2. Define whatever it takes to have some kind of sandboxed computational environment with loadable and unloadable apps.
3. Expose an API that allows userland scripts to talk to this sandbox.
4. Write a userland web app that demonstrates this. A good first example could be an app that uses the video camera to identify faces.
5. Target only a single piece of hardware for first version (MacOSX)

Validation:

1. Can we fetch an "app" at runtime and run it (such as say a camera app that uses the video camera to identify faces).
2. Are apps persistent?
3. Are apps sandboxed?
4. Can we throttle CPU on an app?
5. What would a user interface for browsing apps look like? Will it look like some kind of desktop? (Just draw a picture).
6. Can apps talk to devices (such as say a camera or a display?)
7. Can apps get user events and interaction?

Challenges:

1. Can we use Servo or do we need a separate microkernel? I'm finding it hard to find a microkernel that delivers what we want. I do see some ideas such as https://github.com/tomaka/redshirt and there are many many others as well.
2. Is WASI the right way to sandbox filesystem access? Are all apps therefore ultimately WASM modules or not?
3. Who manages threads? See https://github.com/unrelentingtech/rusty-sandbox . Also see https://github.com/servo/gaol .
4. Should we just support the whole browser stack? Javascript, WebXR, WebGPU and so on?

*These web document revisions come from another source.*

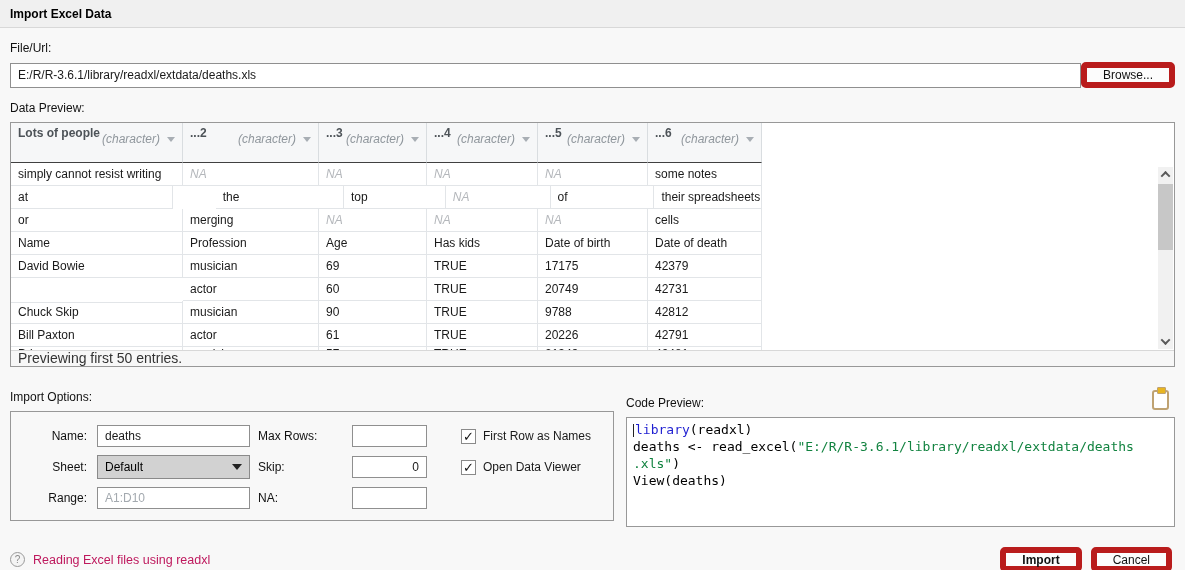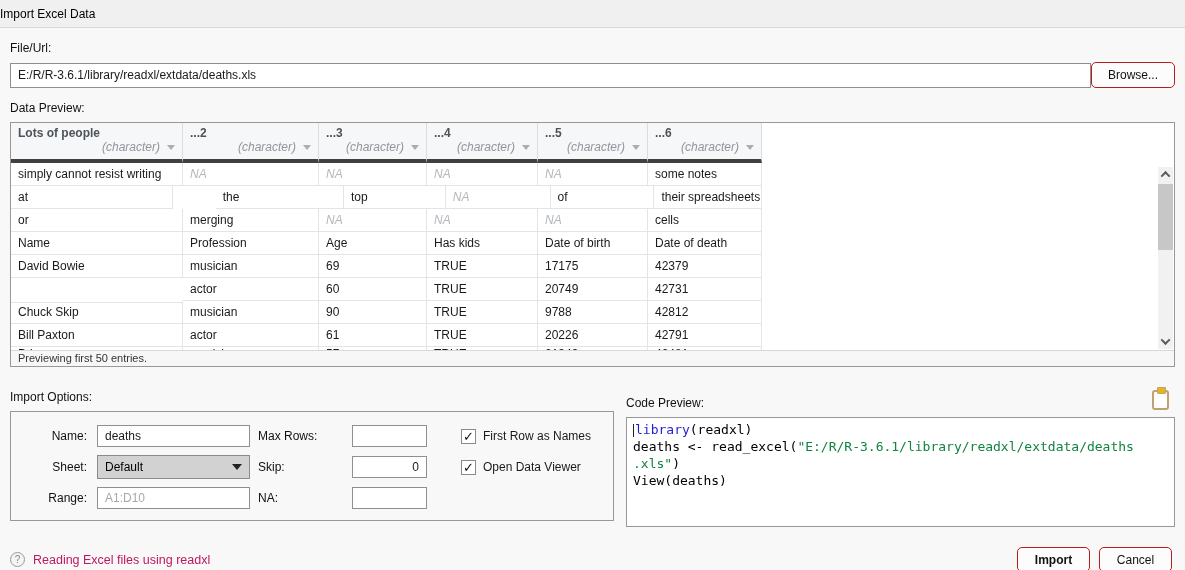--- a/index.html
+++ b/index.html
@@ -5,51 +5,51 @@
   * { margin: 0; padding: 0; box-sizing: border-box; }
   html, body { width: 1185px; height: 570px; overflow: hidden; }
   body {
     font-family: "Liberation Sans", sans-serif;
     font-size: 12px;
     color: #1a1a1a;
     background: #f8f8f8;
   }
   .titlebar {
     height: 28px; background: #f0f0f0; border-bottom: 1px solid #d8d8d8;
-    display: flex; align-items: center; 
-    font-weight: 400; color: #000; text-align: center;
+    display: flex; align-items: center; padding-left: 10px;
+    font-weight: 700; color: #000; text-align: center;
   }
   .dialog-body { padding: 0 10px; }
   .section-label { display: block; margin: 13px 0 7px 0; color: #111; }
   .file-row { display: flex; align-items: center; gap: 0; }
   .text-input {
     height: 25px; border: 1px solid #8f8f8f; background: #fff;
     font-family: "Liberation Sans", sans-serif; font-size: 12px;
     padding: 0 7px; color: #1a1a1a; outline: none;
   }
   .text-input::placeholder { color: #a3a9af; opacity: 1; }
   #file-input { flex: 1 1 auto; }
   .btn {
     height: 26px; padding: 0 16px; background: #fcfcfc;
-    border: 1px solid #b91c1c; border-radius: 5px;
+    border: 6px solid #b91c1c; border-radius: 5px;
     font-family: "Liberation Sans", sans-serif; font-size: 12px; color: #111;
     cursor: pointer; white-space: nowrap;
   }
   .btn-bold { font-weight: bold; }
 
   
   .preview-box {
     position: relative; height: 245px; margin-top: 2px;
     background: #fff; border: 1px solid #989898; overflow: hidden;
   }
   .grid { width: 751px; }
   .grid-header { display: flex; height: 40px; background: #f6f7f8; }
   .th {
-    border-right: 1px solid #d9dde0; border-bottom: 4px solid #404040;
-    padding: 3px 7px 10px 7px; display: flex; flex-direction: column; justify-content: space-between;
+    border-right: 1px solid #d9dde0; border-bottom: 1px solid #404040;
+    padding: 3px 7px 10px 7px; display: flex; flex-direction: row; justify-content: space-between;
   }
   .th-name { font-weight: bold; color: #4d5358; }
   .th-type { display: flex; justify-content: flex-end; align-items: center; gap: 7px; }
   .th-type i { color: #8f969c; font-style: italic; }
   .sort-arrow {
     width: 0; height: 0; border-left: 4px solid transparent;
     border-right: 4px solid transparent; border-top: 5px solid #a8aeb4;
     display: inline-block;
   }
   .tr { display: flex; height: 23px; }
@@ -57,21 +57,21 @@
   .td {
     border-right: 1px solid #e2e5e8; border-bottom: 1px solid #e2e5e8;
     padding: 0 7px; line-height: 22px; white-space: nowrap; overflow: hidden;
     color: #1a1a1a;
   }
   .tr.partial .td { line-height: 15px; border-bottom: none; }
   .td.na { font-style: italic; color: #b4b7bb; }
   .status-bar {
     position: absolute; left: 0; right: 0; bottom: 0; height: 16px;
     background: #f7f7f7; border-top: 1px solid #d8d8d8;
-    font-size: 11px; color: #333; line-height: 15px; padding-left: 7px;
+    font-size: 14px; color: #333; line-height: 15px; padding-left: 7px;
   }
   
   .vscrollbar {
     position: absolute; top: 44px; right: 1px; bottom: 17px; width: 15px;
     background: #f1f1f1;
   }
   .sb-arrow {
     position: absolute; left: 0; width: 15px; height: 15px;
     display: flex; align-items: center; justify-content: center;
   }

M2 (Milestone 2): Flexing Capabilities and new Hardware support

Our M2 goal is to look more at real future apps. It’s almost a given that typical media experiences on the web will shift away from look-at style text interfaces that block the world to look-through style blended interfaces that add digital buttons or verbs to the real world. Even for people without eyesight or hearing, there may be a ‘situated in place’ or ‘embodied’ representation of actions they can take. To support this we also want to explore having the browser act as a user agent to filter between competing inputs and reduce noise.

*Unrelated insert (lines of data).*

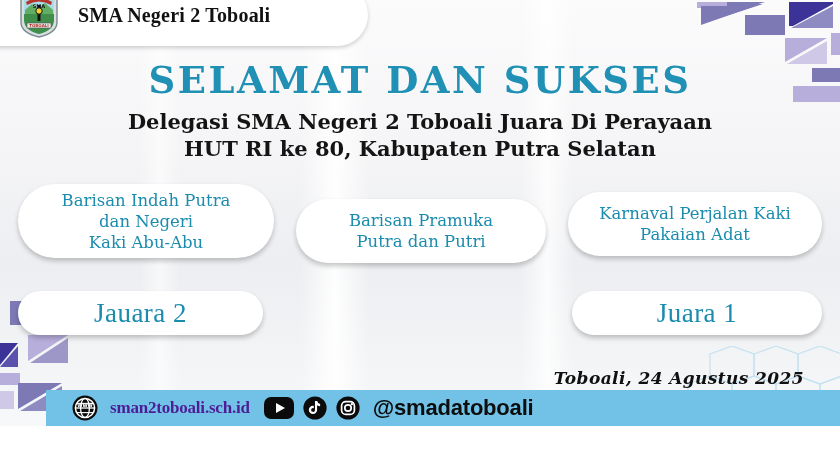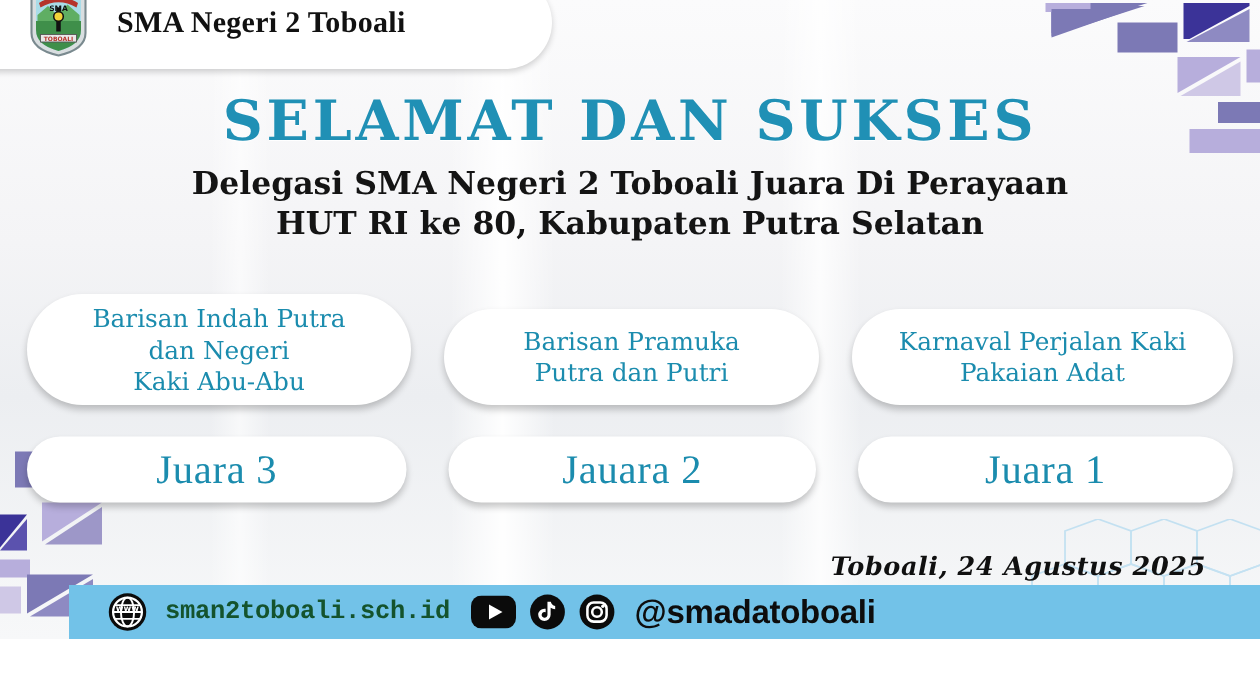--- a/index.html
+++ b/index.html
@@ -49,22 +49,22 @@
     position:absolute;left:0;right:0;top:108px;text-align:center;
     color:#141414;
     font-family:"DejaVu Serif",serif;
     font-weight:bold;font-size:21px;line-height:27px;letter-spacing:0px;
     z-index:4;
   }
   #subtitle .ln{display:block;}
 
   
   #cat-row{
-    position:absolute;top:196px;left:18px;width:804px;height:74px;
-    display:flex;justify-content:space-between;align-items:flex-end;
+    position:absolute;top:184px;left:18px;width:804px;height:74px;
+    display:flex;justify-content:space-between;align-items:center;
     z-index:4;
   }
   .cat-pill{
     background:#ffffff;border-radius:38px;
     box-shadow:0 3px 5px rgba(0,0,0,.22);
     display:flex;align-items:center;justify-content:center;
     color:#1B8CAE;
     font-family:"DejaVu Serif",serif;
     font-size:16.5px;line-height:21px;text-align:center;
     padding:0 10px;
@@ -107,21 +107,21 @@
   #footer-bar{
     position:absolute;left:46px;bottom:0;width:794px;height:36px;
     background:#72C2E8;
     display:flex;align-items:center;
     z-index:7;
   }
   #footer-inner{display:flex;align-items:center;margin-left:26px;}
   .f-icon{flex:0 0 auto;display:block;}
   #web-text{
     margin-left:12px;margin-right:14px;
-    color:#14532d;font-family:Liberation Mono, monospace;
+    color:#4c1d95;font-family:Liberation Serif, serif;
     font-weight:bold;font-size:17px;letter-spacing:-.2px;
   }
   #social-icons{display:flex;align-items:center;gap:9px;}
   #handle-text{
     margin-left:13px;
     color:#0d0d0d;font-family:"Liberation Sans",sans-serif;
     font-weight:bold;font-size:22px;letter-spacing:-.2px;
   }
 </style>
 </head>
@@ -215,21 +215,20 @@
 
     <div class="cat-pill" id="cat-3">
       <div>
         <span class="ln">Karnaval Perjalan Kaki</span>
         <span class="ln">Pakaian Adat</span>
       </div>
     </div>
   </div>
 
   <div id="juara-row">
-    <div class="juara-pill" id="juara-1">Juara 3</div>
     <div class="juara-pill" id="juara-2">Jauara 2</div>
     <div class="juara-pill" id="juara-3">Juara 1</div>
   </div>
 
   <div id="date-line">Toboali, 24 Agustus 2025</div>
 
   <div id="footer-bar">
     <div id="footer-inner">
 
       <svg class="f-icon" width="26" height="26" viewBox="0 0 26 26">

For M2 our goals are to be more user facing. Can ordinary uses use this app? Are we able to leverage other tools (such as say other common browser features / capabilities that people take for granted?

Goals:

1. Build any simple multiplayer VR world demo as an example “rich app”; basically something that has eye appeal.
2. Incorporate an ordinary web browser as an application; Servo would be a good example.
3. Test build on new hardware; be on more than one piece of hardware.

Challenges:

1. Test allowing multiple apps to write to the same view and scene graph looks increasingly critical.
2. Which new hardware is best? Ideally would prefer AR glasses or something truly new.
3. Android may be a good target for new hardware.

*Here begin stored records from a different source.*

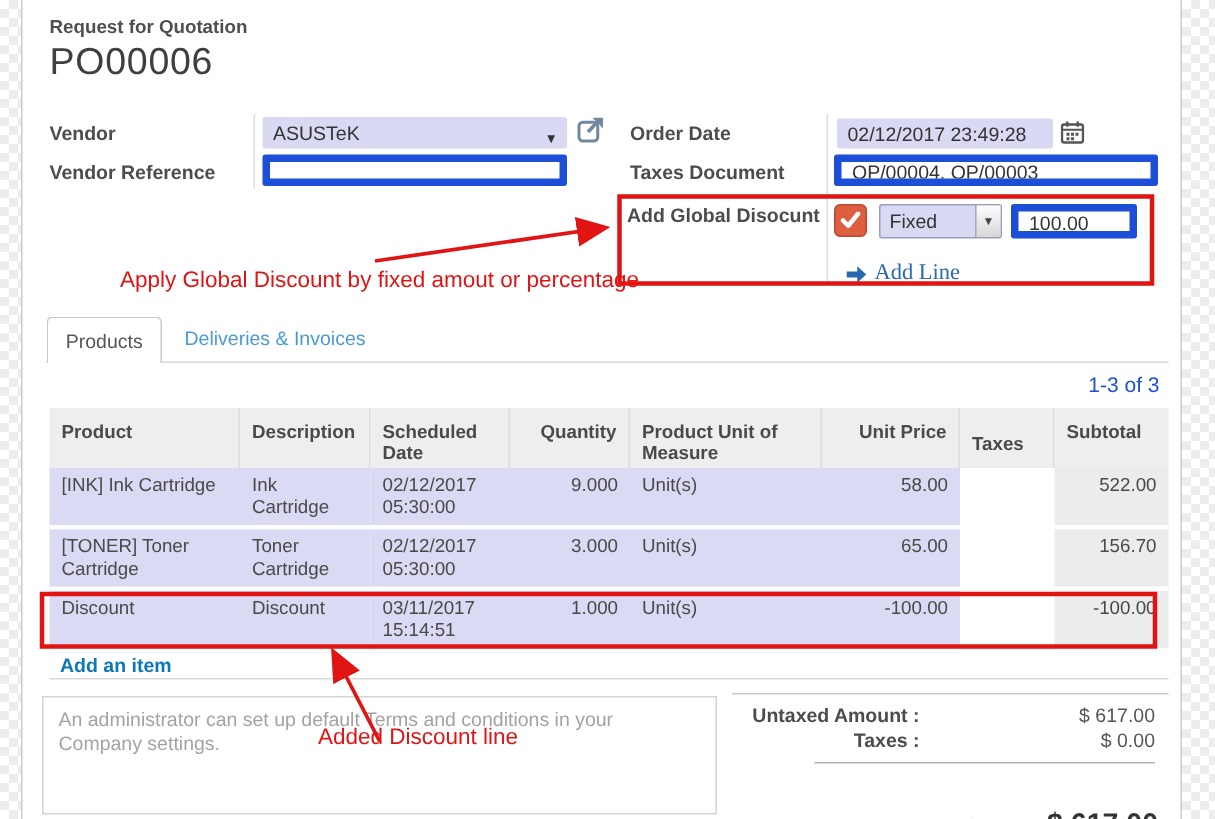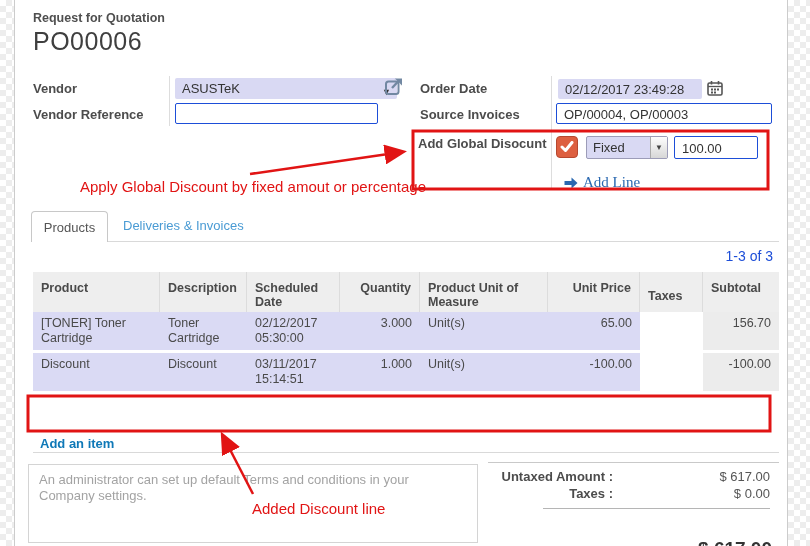--- a/index.html
+++ b/index.html
@@ -25,21 +25,21 @@
   .doc-title    { left:33px; top:27px; font-size:25px; font-weight:normal; color:#3f3f3f; letter-spacing:0.5px; }
 
   
   .flabel { font-size:13px; font-weight:bold; color:#4c4c4c; }
   .vsep { width:1px; background:#dddddd; }
   .inp {
     font-size:13px; color:#333; line-height:19px; padding:1px 7px 0 7px;
     border-radius:2px; overflow:hidden; white-space:nowrap;
   }
   .inp-purple { background:#d9d9f3; }
-  .inp-white  { background:#fff; border:1px solid #1d4ed8; }
+  .inp-white  { background:#fff; border:5px solid #1d4ed8; }
   .caret { position:absolute; right:6px; top:5px; font-size:9px; color:#333; }
 
   
   .chk {
     width:22px; height:22px; border-radius:4px; background:#dd5f40;
     border:1px solid #b64830; display:flex; align-items:center; justify-content:center;
   }
   
   .fselect { display:flex; background:#d9d9f3; border:1px solid #9c9cb8; border-radius:2px; }
   .fselect .sel-text { flex:1; font-size:13px; color:#333; padding:3px 4px 0 6px; }
@@ -102,36 +102,36 @@
 <div class="edge edge-left"></div>
 <div class="edge edge-right"></div>
 
 <div class="abs doc-subtitle">Request for Quotation</div>
 <div class="abs doc-title">PO00006</div>
 
 <div class="abs flabel" style="left:33px; top:81px;">Vendor</div>
 <div class="abs flabel" style="left:33px; top:107px;">Vendor Reference</div>
 <div class="abs vsep" style="left:169px; top:76px; height:50px;"></div>
 
-<div class="abs inp inp-purple" style="left:175px; top:78px; width:222px; height:21px;">
+<div class="abs inp inp-purple" style="left:175px; top:78px; width:203px; height:21px;">
   <span>ASUSTeK</span>
   <span class="caret">▼</span>
 </div>
 <span class="abs" style="left:384px; top:77px;">
   <svg width="19" height="19" viewBox="0 0 19 19">
     <rect x="2" y="4.5" width="12.5" height="12.5" rx="2.5" fill="none" stroke="#7288a2" stroke-width="2"></rect>
     <path d="M8 11 L15 3.5" stroke="#7288a2" stroke-width="2.4" fill="none"></path>
     <path d="M10.5 2.5 L17 2.5 L17 9" fill="none" stroke="#7288a2" stroke-width="0.1"></path>
     <polygon points="11,1.5 18,1.5 18,8.5 15.7,6.2 11,1.5" fill="#7288a2"></polygon>
   </svg>
 </span>
 <input class="abs inp inp-white" style="left: 175px; top: 103px; width: 203px; height: 21px;" value="">
 
 <div class="abs flabel" style="left:420px; top:81px;">Order Date</div>
-<div class="abs flabel" style="left:420px; top:107px;">Source Invoices</div>
+<div class="abs flabel" style="left:420px; top:107px;">Taxes Document</div>
 <div class="abs flabel" style="left:418px; top:136px;">Add Global Disocunt</div>
 <div class="abs vsep" style="left:551px; top:76px; height:112px;"></div>
 
 <div class="abs inp inp-purple" style="left:558px; top:79px; width:144px; height:20px;">02/12/2017 23:49:28</div>
 <span class="abs" style="left:707px; top:80px;">
   <svg width="16" height="16" viewBox="0 0 16 16">
     <rect x="1" y="3" width="14" height="12" rx="1.5" fill="none" stroke="#555" stroke-width="1.6"></rect>
     <line x1="4.5" y1="1" x2="4.5" y2="4.5" stroke="#555" stroke-width="1.6"></line>
     <line x1="11.5" y1="1" x2="11.5" y2="4.5" stroke="#555" stroke-width="1.6"></line>
     <line x1="1" y1="6.5" x2="15" y2="6.5" stroke="#555" stroke-width="1.3"></line>
@@ -186,20 +186,30 @@
         <th>Description</th>
         <th>Scheduled Date</th>
         <th class="r">Quantity</th>
         <th>Product Unit of Measure</th>
         <th class="r">Unit Price</th>
         <th class="th-taxes">Taxes</th>
         <th>Subtotal</th>
       </tr>
     </thead>
     <tbody>
+      <tr>
+        <td class="c-purple">[INK] Ink Cartridge</td>
+        <td class="c-purple">Ink Cartridge</td>
+        <td class="c-purple">02/12/2017 05:30:00</td>
+        <td class="c-purple r">9.000</td>
+        <td class="c-purple">Unit(s)</td>
+        <td class="c-purple r">58.00</td>
+        <td class="c-white"></td>
+        <td class="c-gray r">522.00</td>
+      </tr>
       <tr>
         <td class="c-purple">[TONER] Toner Cartridge</td>
         <td class="c-purple">Toner Cartridge</td>
         <td class="c-purple">02/12/2017 05:30:00</td>
         <td class="c-purple r">3.000</td>
         <td class="c-purple">Unit(s)</td>
         <td class="c-purple r">65.00</td>
         <td class="c-white"></td>
         <td class="c-gray r">156.70</td>
       </tr>
@@ -245,13 +255,13 @@
     <marker id="arrowhead" markerWidth="9" markerHeight="8" refX="7" refY="4" orient="auto">
       <polygon points="0 0, 9 4, 0 8" fill="#e11414"></polygon>
     </marker>
   </defs>
   <rect x="413" y="131" width="355" height="58" fill="none" stroke-width="3" stroke="#e11414"></rect>
   <rect x="28" y="396" width="742" height="35" fill="none" stroke-width="3" stroke="#e11414"></rect>
   <line x1="250" y1="174" x2="402" y2="152" stroke-width="2.5" marker-end="url(#arrowhead)" stroke="#e11414"></line>
   <line x1="253" y1="494" x2="223" y2="436" stroke-width="2.5" marker-end="url(#arrowhead)" stroke="#e11414"></line>
 </svg>
 <div class="abs note" style="left:80px; top:178px;">Apply Global Discount by fixed amout or percentage</div>
-<div class="abs note" style="left:212px; top:500px;margin-left:40px;">Added Discount line</div>
+<div class="abs note" style="left:212px; top:483px;">Added Discount line</div>
 
 </body></html>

M3 (Milestone 3): Feature Matrix and automated builds

Our M3 goal is to look at 'computational seas'. Compute wants to move around easily; from CPU to GPU, from device to device, from the cloud to cell tower compute, to device compute. We want to express "intent" and move "intent" or high level expressions of work (aka computation) around easily anywhere. We’re especially interested in portability and ease of compilation to hardware that does not exist yet. New hardware will emerge increasingly rapidly. It should be straightforward for hardware vendors to compile this browser and have access to the entire browser ecosystem quickly even if their hardware did not exist when we wrote this.

Approach:

1. Formalize a build environment for third party contribution; anybody should be able to download test build with demos.
2. Document
3. Using Jenkins we’ll automate build with unit tests across all platforms
4. All pass/fails will be reported to a feature matrix visible on the website
5. Pick a third platform and port
6. Write up each piece of this research and publish on web; encourage feedback and participation.